Five things archaeologists can learn from Dragon's Den

Peter Jones
By Simontrend, via Wikimedia Commons
It's not surprising that archaeologists are, on the whole, pretty poor business people: they don't want to be business people.  But an industry that employs thousands of people in hundred of companies, partnerships and freelance operations, turning over £100m a year,  IS a business: the question is whether we embrace that fact, and see what we can do to improve, or we ignore it and trust to luck. 

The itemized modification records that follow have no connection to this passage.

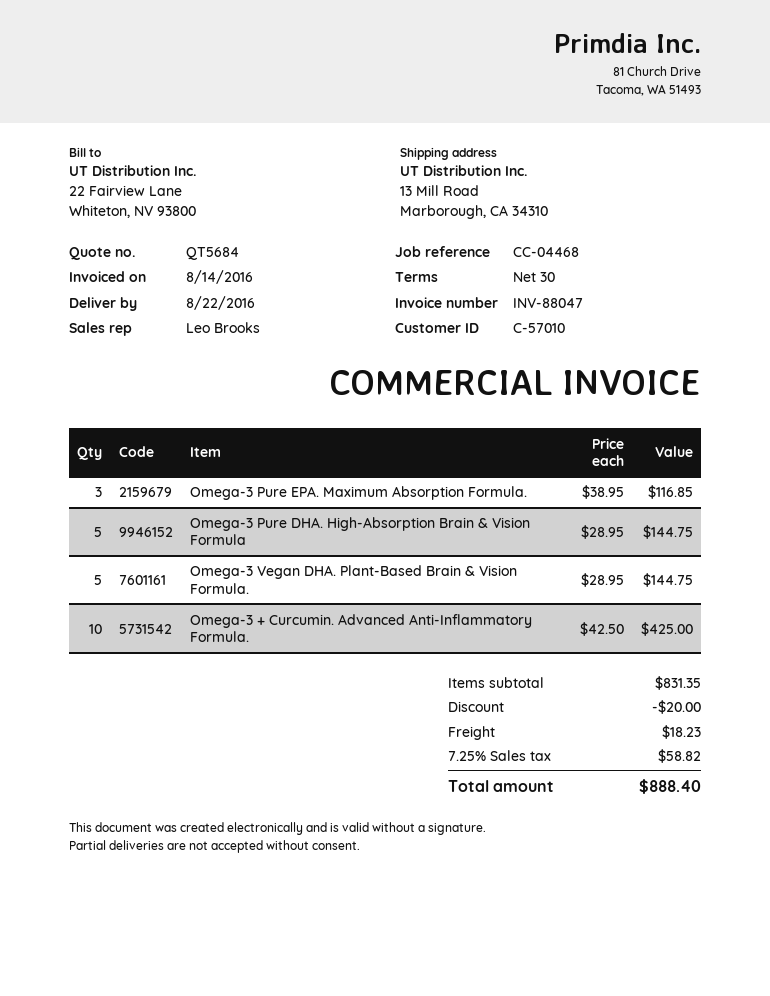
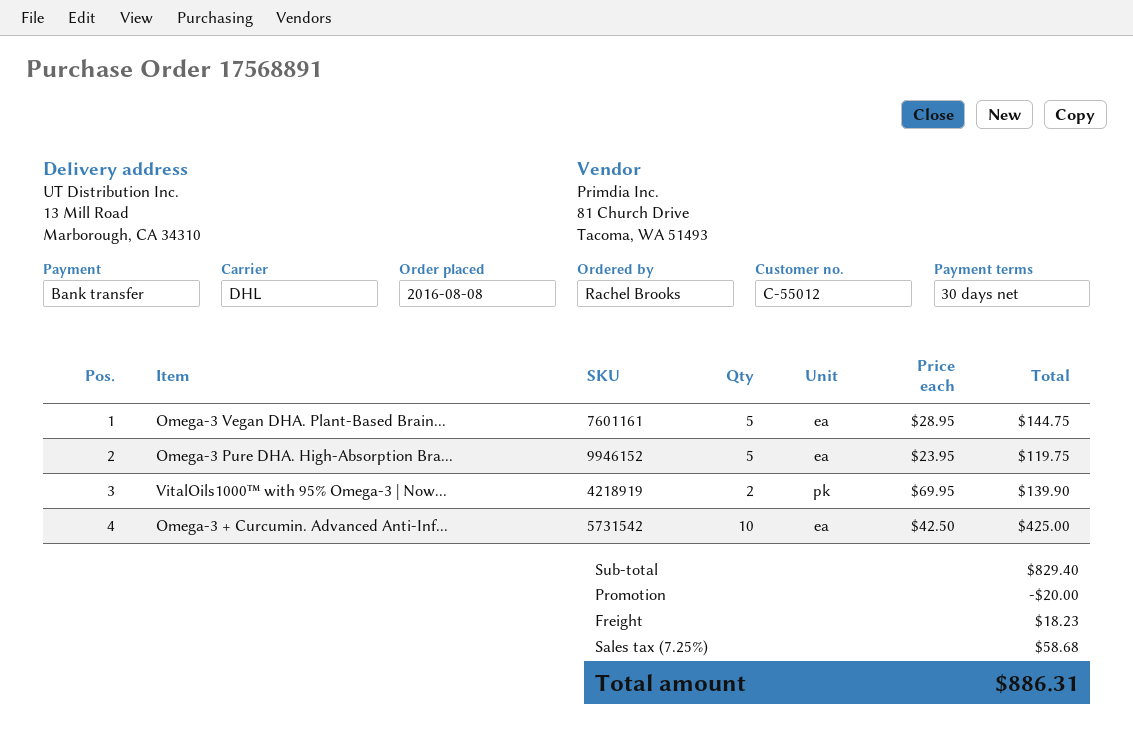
customer number: C-57010 -> C-55012
Omega-3 Pure EPA. Maximum Absorption Formula.: 3 x 38.95 = 116.85 -> none
Omega-3 Pure DHA. High-Absorption Brain & Vision Formula: 5 x 28.95 = 144.75 -> 5 x 23.95 = 119.75
VitalOils1000™ with 95% Omega-3 | Now...: none -> 2 x 69.95 = 139.90
subtotal: 831.35 -> 829.40
tax: 7.25% = 58.82 -> 7.25% = 58.68
total: 888.40 -> 886.31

It is possible to learn a lot about business from Dragon's Den: not so much from the revolutionary rubber hammers, innovative chocolate teapots, and re-engineered sliced bread that hopes to be the best thing since the original sliced bread, but from the pooled practical experience of the entrepreneurs.  After a while their questioning starts to form a pattern, from which I'd highlight these:

1  Has it been done before?

Businesses based on innovation need to think about this all the time.  Archaeology, less so, at first blush.  But of course we build out work on existing knowledge.  We should be prepared to invest in analysing results of previous work in the area before firing up the JCB on a new site.  See Step 8

2  What's the IPR position?

Working with ideas and information intrinsically raises a whole range of issues about ownership, protection and licensing. Specifically, archaeologists generally use, as part of their commercial work, mapping, structured data and images created by others.   They should be clear about what copyright they own and what copyright they use. 

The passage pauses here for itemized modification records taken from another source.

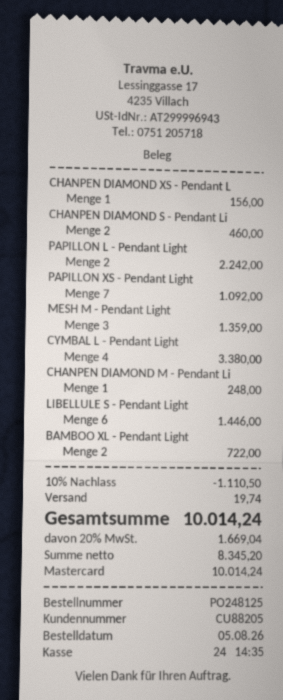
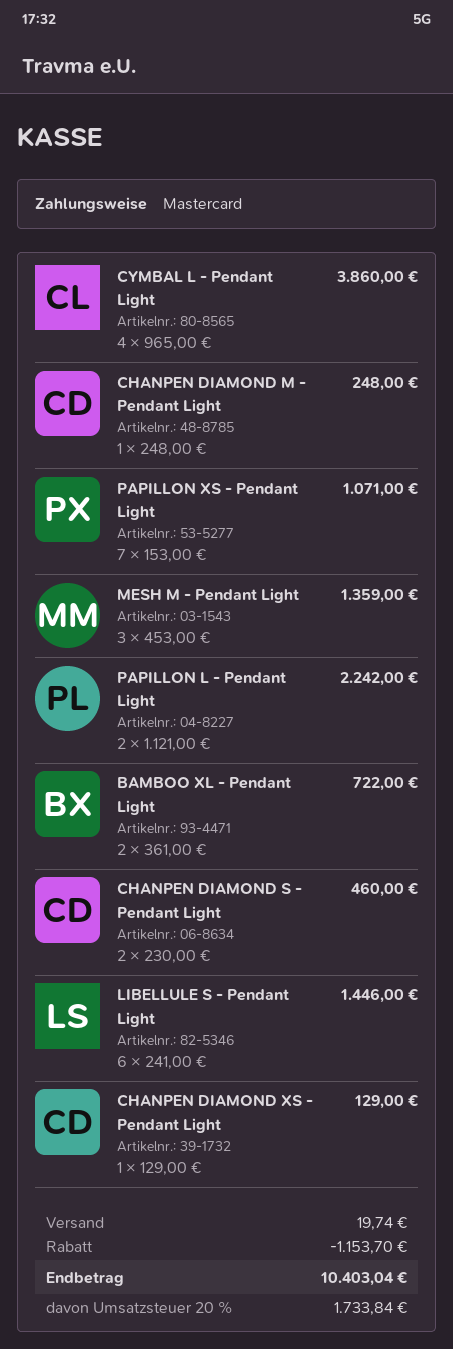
CHANPEN DIAMOND XS - Pendant L: 1 for 156.00 -> 1 for 129.00
PAPILLON XS - Pendant Light: 7 for 1092.00 -> 7 for 1071.00
CYMBAL L - Pendant Light: 4 for 3380.00 -> 4 for 3860.00
discount: 1110.50 -> 1153.70
tax: 20% = 1669.04 -> 20% = 1733.84
total: 10014.24 -> 10403.04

3  Turnover is vanity, profit is sanity

It's depressing to see how hard archaeologists work, yet leave to chance whether their businesses produce a surplus.  Typically they rely on estimating the likely work and charging accordingly, unaware that they are effectively gambling on the absence of complex archaeology, and gambling with the company's money.  Don't do that: follow Step 6 and Coping with the crunch and Step 7

4  It's the people not the product

Every successful business is built on its staff.  If flint-hearted Gecko clones know this, archaeologists should too.  Follow Step 4 and Step 10.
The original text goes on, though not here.